Eugene Taurman claims:
>In my plants I have found that people will strive for an impossible goal
>...
and states two conditions.
Eugene, I'm not trying to be picky here -- just provide useful
information. I'd be willing to bet (because the empirical evidence is
pretty strong) that what you called an "impossible goal" would turn out to
be (if you asked the people working toward them) goals that they only felt
about 50% confident that they could reach. People think such goals are
"impossible" or "stretch" goals. Goals that people feel less than 50%
confidence in reaching soon become quite demotivating.
In addition to the laboratory and field research on this (by others), I
once worked with a brilliant life insurance agency manager whose first
name was Sidney. In his agency's goal setting process, Sidney took an
interesting role. That is, he let people tell his financial officer what
sales they expected to achieve in the coming year. The financial officer
took these estimates, reduced them by a fudge factor (to allow for
salespeople's natural optimism), and used the numbers to create forecasts
and spending guidelines, etc.
But Sidney never discussed those numbers with the salespeople. Rather, he
worked with the salespeople on the basis of entirely different numbers.

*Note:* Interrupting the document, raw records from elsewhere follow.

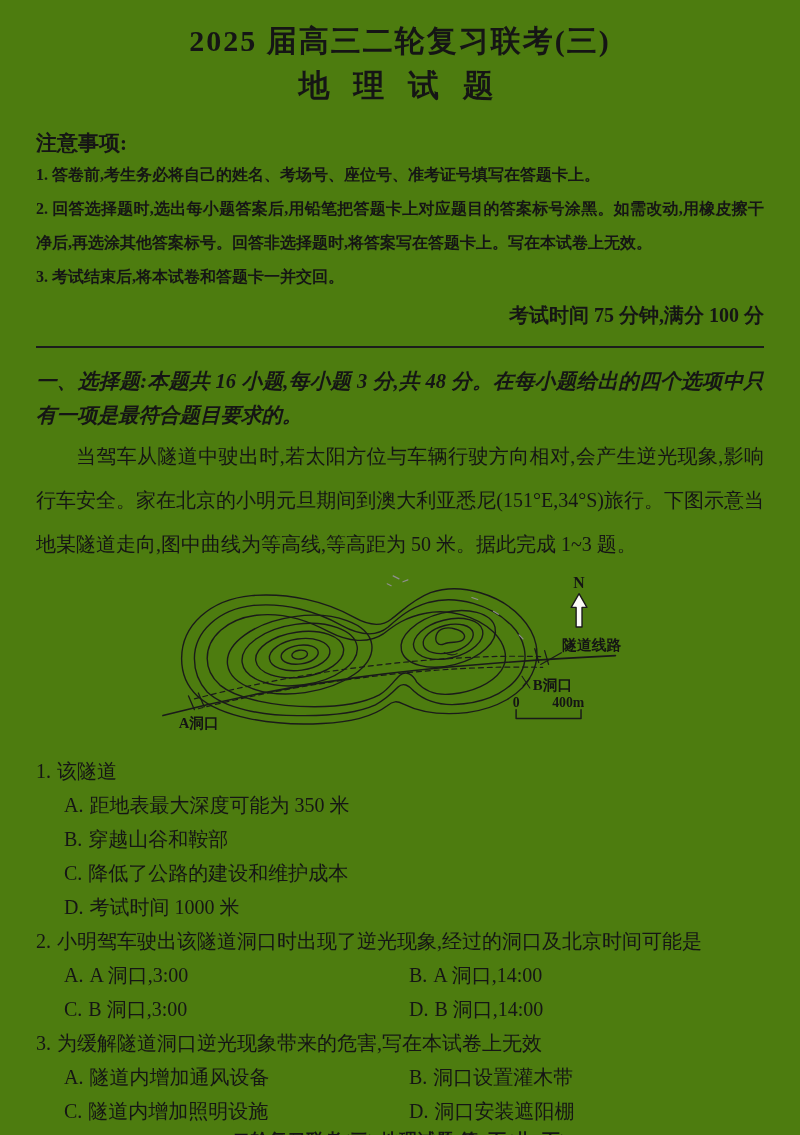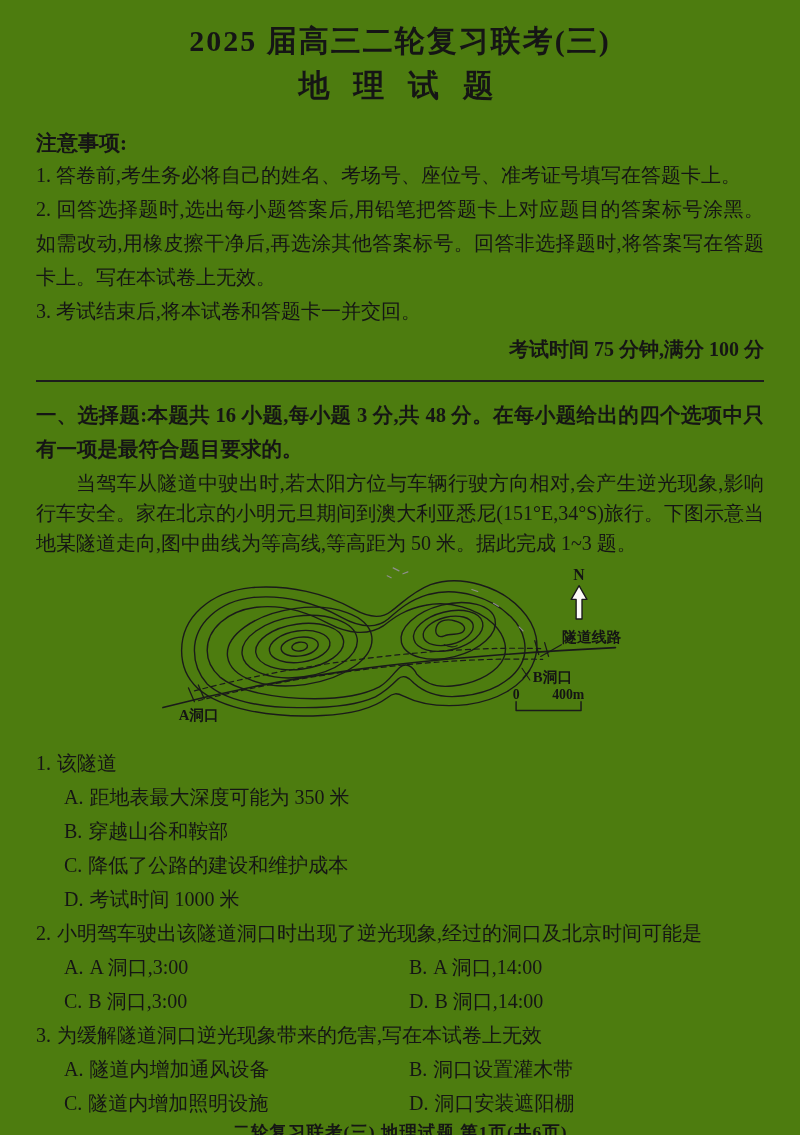"1. 答卷前,考生务必将自己的姓名、考场号、座位号、准考证号填写在答题卡上。" .notice-item { font-size: 20px -> 16px; font-weight: 400 -> 700 }
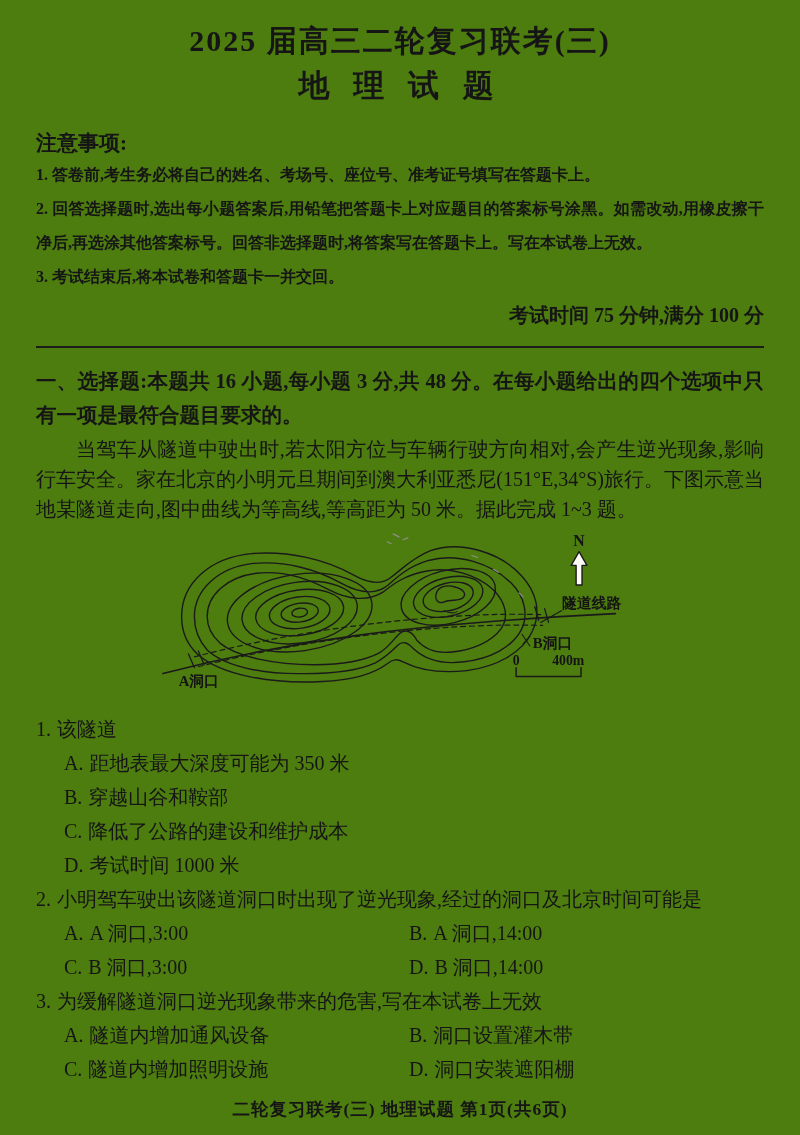"一、选择题:本题共 16 小题,每小题 3 分,共" .section-heading { font-style: none -> italic }
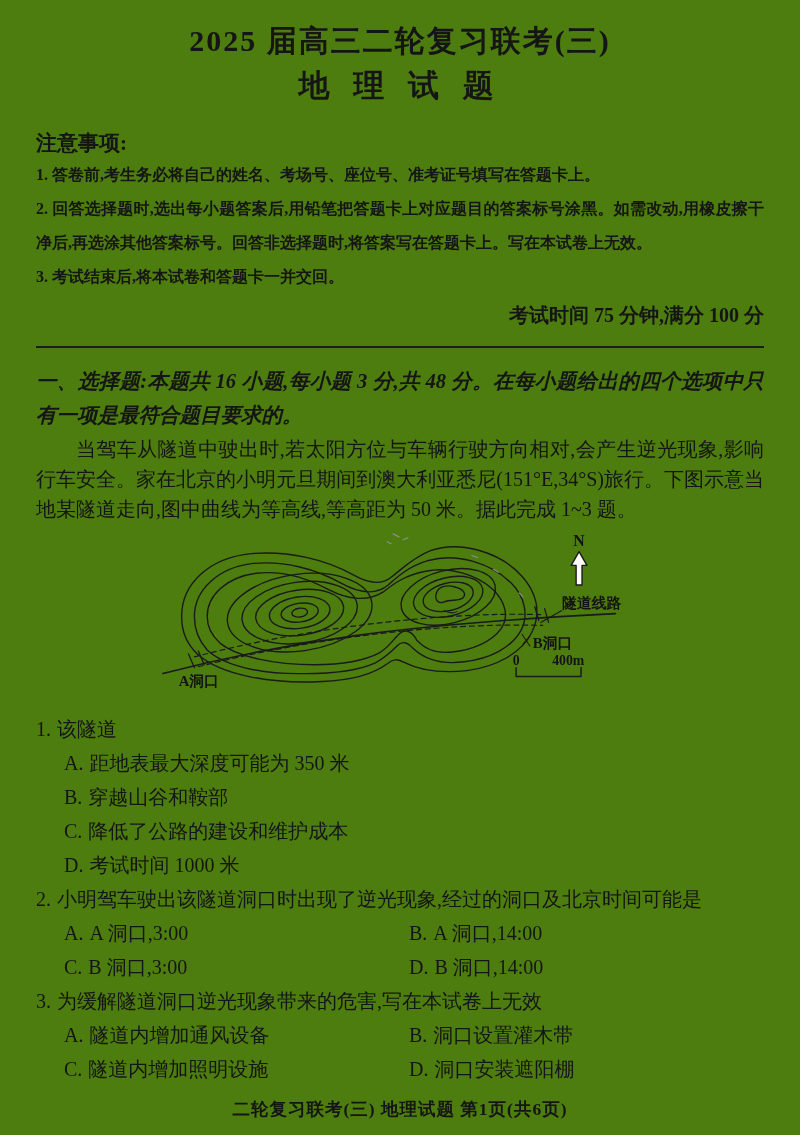"当驾车从隧道中驶出时,若太阳方位与车辆行驶方向相对,会产生逆光现象,影响行车安全" .passage { line-height: 30px -> 44px }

He pushed them to set S.I.D. goals, working with them to put "stretch" in
their goals. [S.I.D. stood for "Sidney's Impossible Dream."] Once those
goals were set, they were the only numbers Sidney ever asked about -- he
never paid any attention to the "official" forecast; he only talked about
the S.I.D. numbers.
Here's the interesting thing. When I analyzed the performance of his
salespeople over the preceding five years, I discovered that just about
half of them (in each year) achieved their S.I.D. goals! Remarkably, they
had about a 50% chance of achieving those goals. But everyone was highly
motivated by this approach, and overall the agency outperformed every
other agency in the company, and most agencies in the entire industry!